I am in for the ride, you don’t even look that fat at 280 you can see the shear size difference around your shoulders. Post a pic of your back comparison preferably not one with that ridiculous double bicep pose you always do


----------



## Jin (Oct 17, 2020)

I agree with Trump. 285 looks good
in you as is. Why cut? I’d aim to keep the weight the same and change the composition a bit.


----------



## Gibsonator (Oct 17, 2020)

Jin said:


> I agree with Trump. 285 looks good
> in you as is. Why cut? I’d aim to keep the weight the same and change the composition a bit.
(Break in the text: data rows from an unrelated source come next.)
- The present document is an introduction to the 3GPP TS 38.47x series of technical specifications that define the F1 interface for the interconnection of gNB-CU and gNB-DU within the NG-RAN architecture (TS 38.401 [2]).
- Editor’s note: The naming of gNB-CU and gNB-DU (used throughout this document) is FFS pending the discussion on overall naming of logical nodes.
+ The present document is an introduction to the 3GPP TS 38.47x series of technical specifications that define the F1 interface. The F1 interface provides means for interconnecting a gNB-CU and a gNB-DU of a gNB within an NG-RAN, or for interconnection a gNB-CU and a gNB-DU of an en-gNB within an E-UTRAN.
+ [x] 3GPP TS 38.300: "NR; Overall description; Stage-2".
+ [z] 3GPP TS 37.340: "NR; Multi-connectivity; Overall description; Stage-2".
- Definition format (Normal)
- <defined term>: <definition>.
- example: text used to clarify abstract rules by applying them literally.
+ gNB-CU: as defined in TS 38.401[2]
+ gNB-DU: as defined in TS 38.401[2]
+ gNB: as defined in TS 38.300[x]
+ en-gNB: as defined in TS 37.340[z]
Slow cut dude, I'm really aiming for 265 but we'll see how things play out


----------



## Jin (Oct 17, 2020)

Gibsonator said:


> Slow cut dude, I'm really aiming for 265 but we'll see how things play out



So, you want to look like an underwear model instead of a bodybuilder? Got it.


----------



## Trump (Oct 17, 2020)

Is 285lb even classed as big at 7ft tall?


----------



## Jin (Oct 17, 2020)

Trump said:


> Is 285lb even classed as big at 7ft tall?



Sure doesn’t LOOK big.


----------



## Bobbyloads (Oct 17, 2020)

how tall are you??


----------



## Trump (Oct 17, 2020)

7ft as per previous comment



Bobbyloads said:


> how tall are you??


----------



## CJ (Oct 17, 2020)

Bobbyloads said:


> how tall are you??



He's 6'12"


----------



## Bobbyloads (Oct 17, 2020)

CJ275 said:


> He's 6'12"



Thats 7ft can’t fool me sir lmao

but for real how tall are you?


----------



## Gibsonator (Oct 17, 2020)

Hardy fukkin harrr


----------



## dk8594 (Oct 17, 2020)

Agree with the others, you kept it pretty tight at 285 and put on significant size around your shoulders and chest.  Not sure it will take 20 lbs to get your abs back to looking like the pic on the left, but I've never been 285 so what the fuk do I know.


----------



## transcend2007 (Oct 17, 2020)

Way to keep a positive attitude ... injuries suck and can stop many for weeks or even months ... your plan for 265 seems reasonable considering a switch back a more bodybuilding goal ...


----------



## Seeker (Oct 17, 2020)

Holy shit bro, look at the size of your head difference! Haha honestly, I'd stay beefed up for a while bro. Enjoy the large and make it work your advantage. I've been meaning to write a thread about the disadvantages of seeing all these bulks/cuts people are always doing. Eh, I'm just here for the ride now. As long your blood work is healthy, stay large and work with it. In the long run, you'll advance because of it


----------



## Gibsonator (Oct 18, 2020)

Plan was to start cardio and manipulating the diet Monday but started Saturday. Also got in a decent arm workout yesterday and today a pretty good chest/delt workout. Missed that pump.
Back is still healing so I'm taking it easy, working around it, not doing anything that could compromise it.
Diet wise I have just lowered carbs a little bit and taken out the junky snacks.
Weight this morning 283lbs.


----------



## snake (Oct 19, 2020)

Give it a run Gibby! If nothing else, I bet ya feel better at a lighter weight. You will most certainly be healthier.


----------



## wilkinkc (Oct 19, 2020)

Jin said:


> Sure doesn’t LOOK big.



I agree I think you look jacked as shit in both pictures. Looking forward to the cut log


----------



## Gibsonator (Oct 20, 2020)

3 days into the morning fasted cardio and lowered carbs...
Hungry af with hunger pains actually looking forward to each meal.
On the plus side don't feel bloated af all day and I seem to have more energy/feel less lethargic.
Half assed leg workout today, all I can currently do atm; leg curls 6x15, leg extensions 6x15, calve raises 6x15. All very slow n controlled, pyramid up in weight each set.


----------



## Boogieman (Oct 20, 2020)

Nice work Gibz! You look yuuuuuge bro!!!!!


----------



## bigbadjedi93 (Oct 20, 2020)

I’m just hear to learn how to pull up my shorts to look like bloomers...haha.   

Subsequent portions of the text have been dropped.